He compared it to a widowed mother who dies, and also to a mother who does not die, but continues young, lovely, and alert, even to the last.

Dumon had published his protest on the 28th of August, 1837, and a few days later, on the 2nd of September, Jasmin replied in the following poem:-- "There's not a deeper grief to man Than when his mother, faint with years, Decrepit, old, and weak and wan, Beyond the leech's art appears; When by her couch her son may stay, And press her hand, and watch her eyes, And feel, though she revives to-day, Perchance his hope to-morrow dies.
It is not thus, believe me, sir, With this enchantress--she will call Our second mother: Frenchmen err, Who, cent'ries since, proclaimed her fall!
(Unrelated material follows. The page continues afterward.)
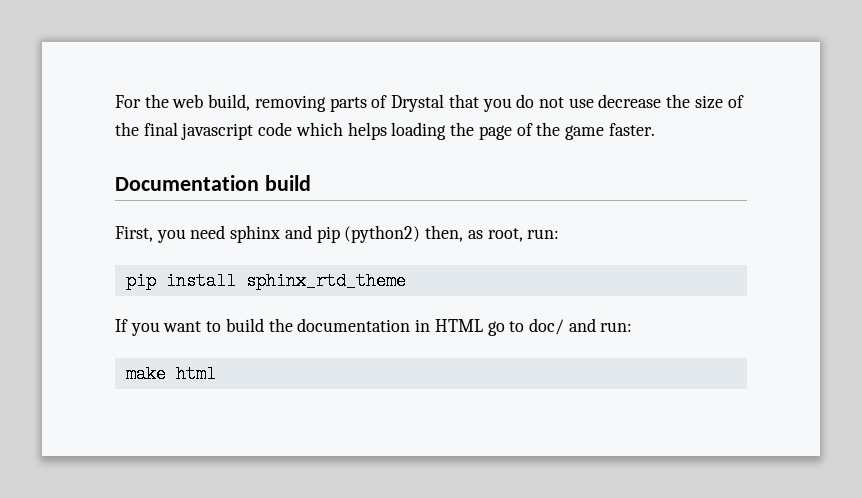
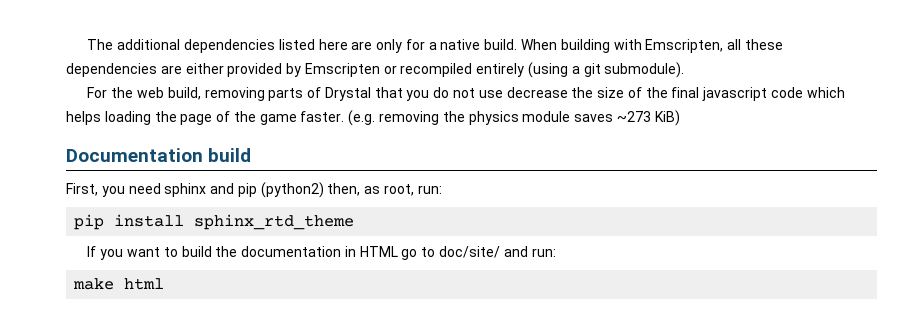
(115, 101) none -> [87,39,783,53] [66,62,685,78] The additional dependencies listed here are only for a native build. When building with Emscripten, all these dependencies are either provided by Emscripten or recompiled entirely (using a git submodule). //
(655, 129) none -> [348,110,680,126] (e.g. removing the physics module saves ~273 KiB)
[528,318,564,335] doc/ -> [438,246,500,258] doc/site/

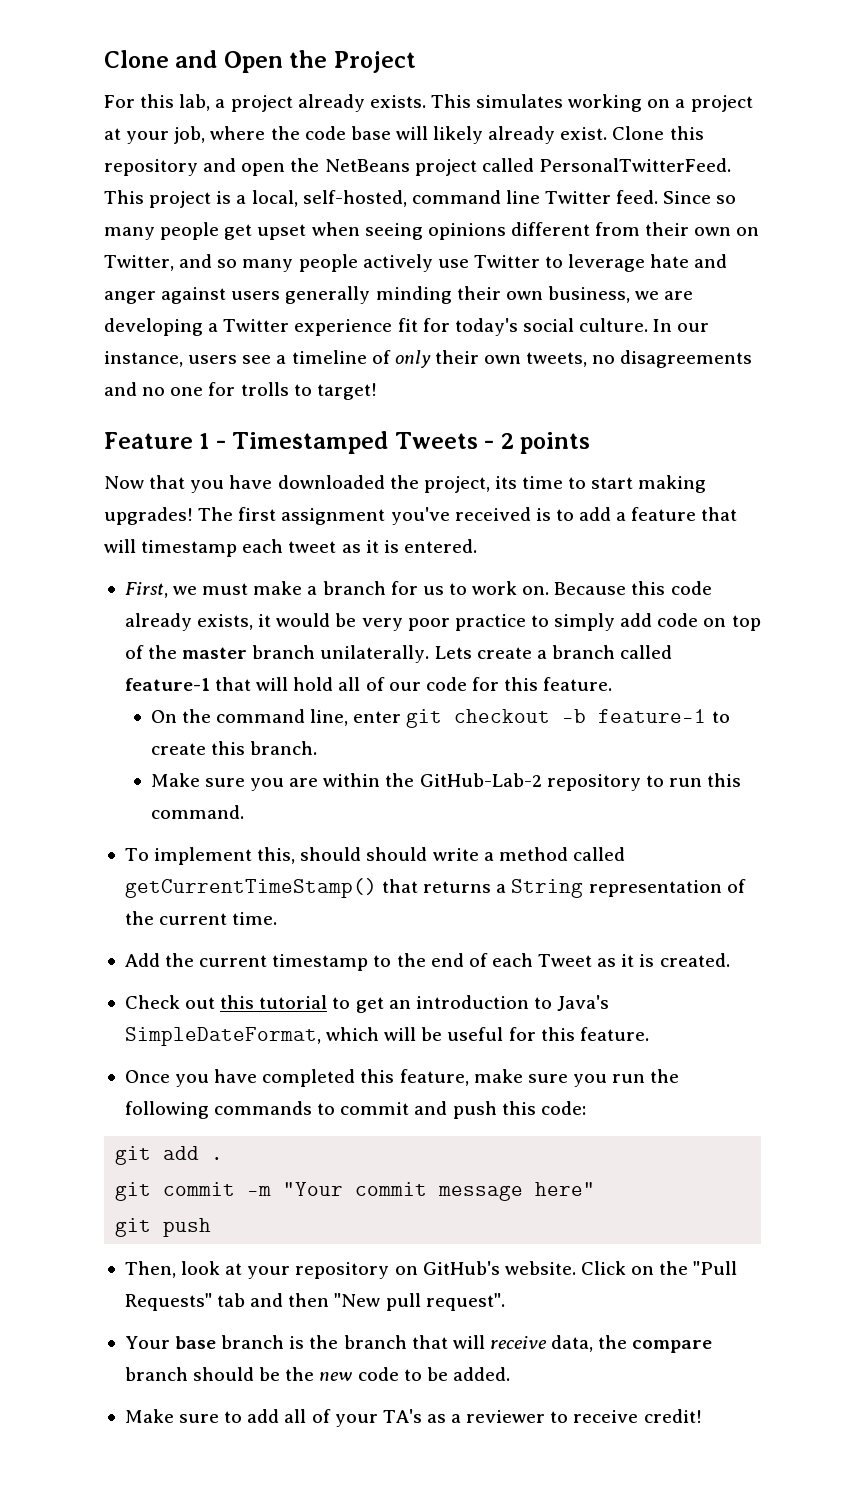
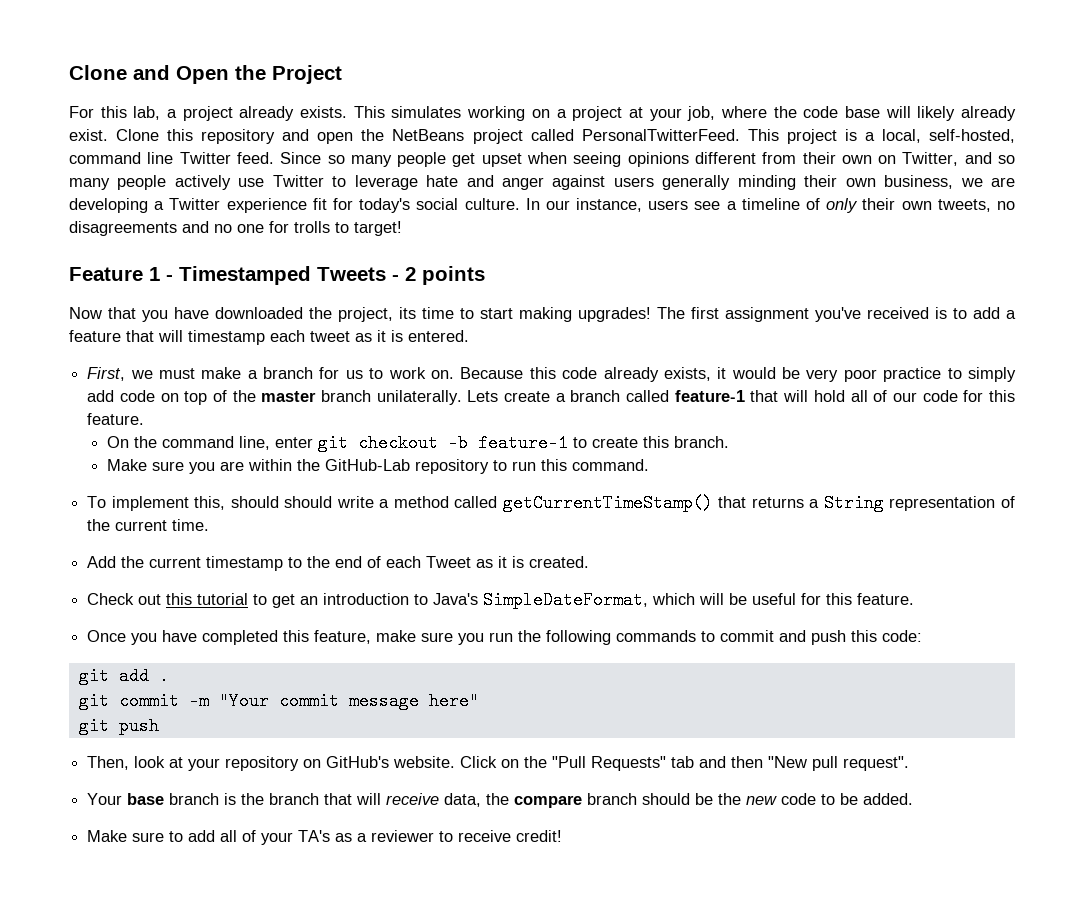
[419,773,542,787] GitHub-Lab-2 -> [324,459,410,471] GitHub-Lab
Our mother-tongue--all melody-- While music lives can never die.
Yes! she still lives, her words still ring; Her children yet her carols sing; And thousand years may roll away Before her magic notes decay.
The people love their ancient songs, and will While yet a people, love and keep them still: These lays are as their mother; they recall Fond thoughts of mother, sister, friends, and all The many little things that please the heart, The dreams, the hopes, from which we cannot part.
These songs are as sweet waters, where we find Health in the sparkling wave that nerves the mind.
In ev'ry home, at ev'ry cottage door, By ev'ry fireside, when our toil is o'er, These songs are round us--near our cradles sigh, And to the grave attend us when we die.
Oh, think, cold critics! 'twill be late and long, Ere time shall sweep away this flood of song! There are who bid this music sound no more, And you can hear them, nor defend--deplore! You, who were born where its first daisies grew, Have fed upon its honey, sipp'd its dew, Slept in its arms, and wakened to its kiss, Danced to its sounds, and warbled to its tone-- You can forsake it in an hour like this! Yes, weary of its age, renounce--disown-- And blame one minstrel who is true--alone!"{1} This is but a paraphrase of Jasmin's poem, which, as we have already said, cannot be verbally translated into any other language.

Even the last editor of Jasmin's poems--Boyer d'Agen--does not translate them into French poetry, but into French prose.

Much of the aroma of poetry evaporates in converting poetical thoughts from one language into another.
Jasmin, in one part of his poem, compares the ancient patois to one of the grand old elms in the Promenade de Gravier, which, having in a storm had some of its branches torn away, was ordered by the local authorities to be rooted up.